- Born: 吴鉴泉 12/26/1870 China
- Died: 1942
- Style: Wu-style tai chi

Other information
- Notable students: Wu Gongyi Wu Gongzao Wu Yinghua Ma Yueliang Cheng Wing Kwong

= Wu Jianquan =

Chinese martial artist (1870-1942)

Wu Jianquan (吴鉴泉 (Wu Chien-ch‘üan, Wú Jiànquán); 1870-1942) was a famous teacher and founder of the neijia martial art of Wu-style tai chi in late Imperial and early Republican China.

==Biography==
Wu Jianquan was taught martial arts by his father, Wu Quanyou, a senior student of Yang Luchan, and Yang Banhou. Both Wu Jianquan and his father were hereditary Manchu cavalry officers of the Yellow Banner as well as the Imperial Guards Brigade, yet the Wu family were to become patriotic supporters of Sun Yat-sen.

At the time of the establishment of the Chinese Republic in 1912, China was in turmoil, besieged for many years economically and even militarily by several foreign powers, so Wu Jianquan and his colleagues Yang Shaohou, Yang Chengfu and Sun Lutang promoted the benefits of tai chi training on a national scale. They subsequently offered classes at the Beijing Physical Culture Research Institute to as many people as possible, starting in 1914. It was the first school to provide instruction in the art to the general public. Wu Jianquan was also asked to teach the Eleventh Corps of the new Presidential Bodyguard as well as at the nationally famous Ching Wu martial arts school.

As the focus of tai chi teaching in his time changed from a strictly military art to a discipline made available to the general public, Wu Jianquan modified somewhat the teaching forms he had learned from his father. Wu Jianquan's changes to the initial forms shown to his students included smoothing overt expressions of fa jin, jumps and other abrupt time changes in the training routines in order to make those forms easier for the general public to learn. These modified elements were preserved and taught in various advanced forms and pushing hands, however.

Wu Jianquan moved his family to Shanghai in 1928. In 1935, he established the Jianquan Taijiquan Association on the ninth floor of the Shanghai YMCA to promote and teach tai chi. What he taught has since become known as Wu-style tai chi and is one of the five primary styles practised around the world.
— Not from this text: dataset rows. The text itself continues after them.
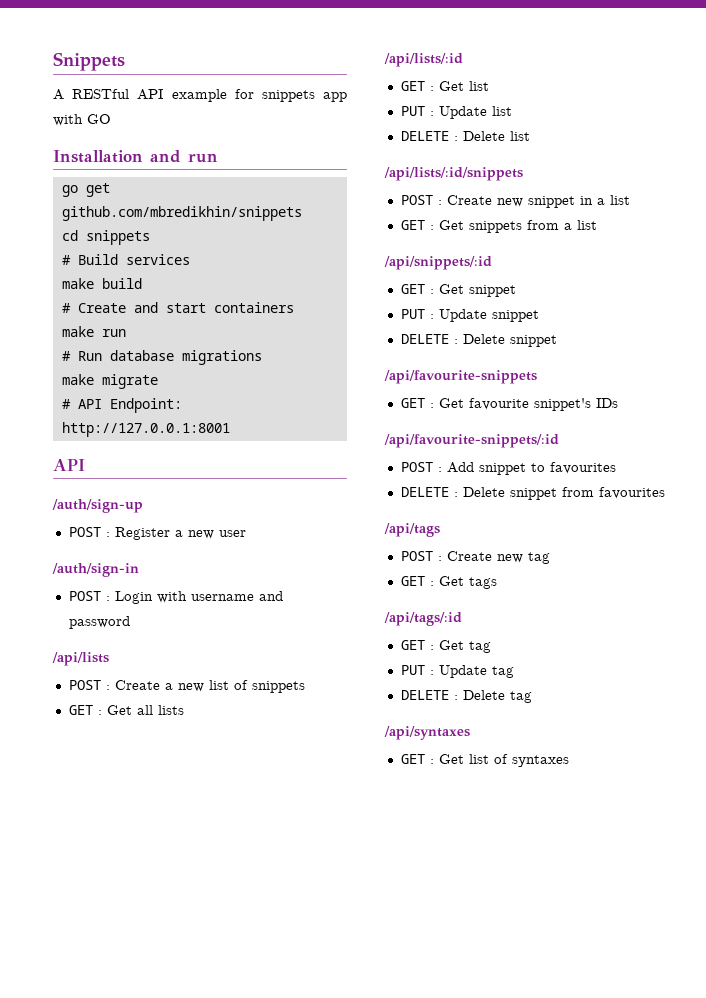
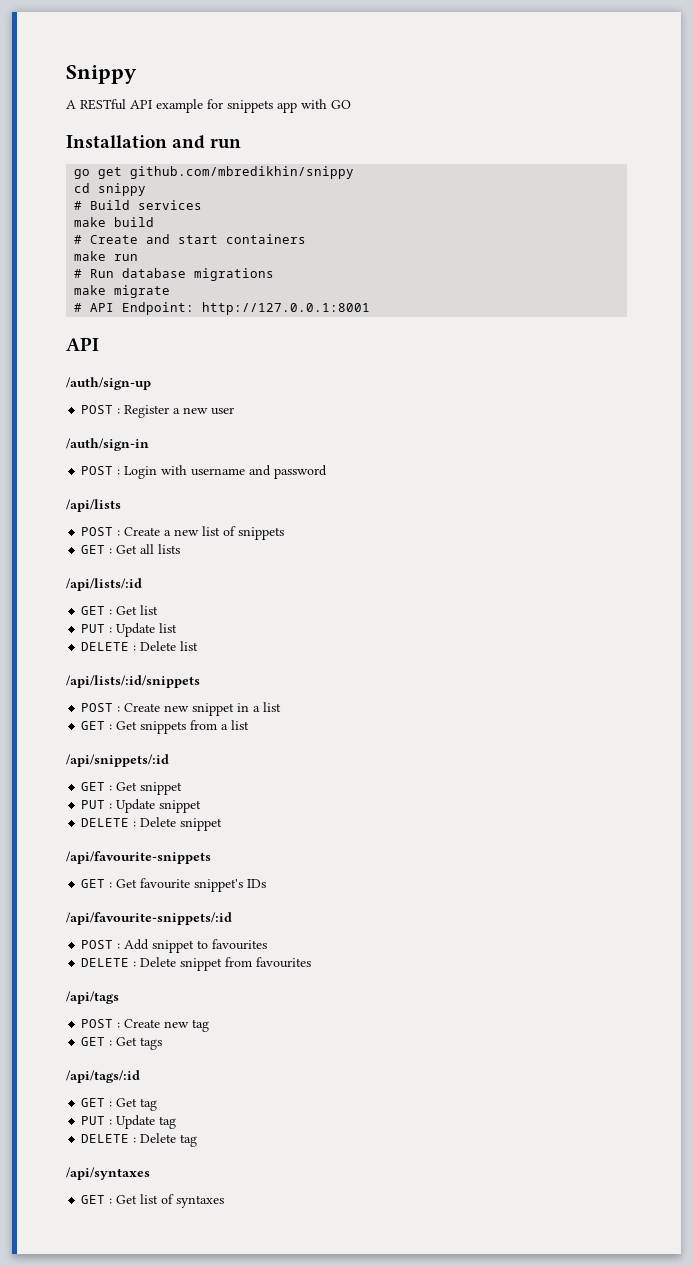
- Snippets
+ Snippy
- go get github.com/mbredikhin/snippets
+ go get github.com/mbredikhin/snippy
- cd snippets
+ cd snippy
Jianquan Taijiquan Association schools have subsequently been maintained by Wu's descendants. He was succeeded as head of the Wu family system by his oldest son, Wu Gongyi, in 1942. His second son, Wu Kung-tsao, also became a renowned tai chi master. Wu Gongyi moved the family headquarters to the Hong Kong school (established in 1937) in 1949. Today the Association still has its international headquarters in Hong Kong and is currently managed by Wu's great-grandson, Wu Kuang-yu, with branches in Shanghai, Singapore, Canada, the United States, the United Kingdom, Greece, Tahiti, and France. Several of Wu's disciples also became well known tai chi teachers. Prominent in that number were the senior disciple, Ma Yueliang, Wu Tunan and Cheng Wing Kwong. His daughter Wu Yinghua and her husband Ma Yueliang continued running the Shanghai Jianquan Taijiquan Association until their deaths in the mid 1990s.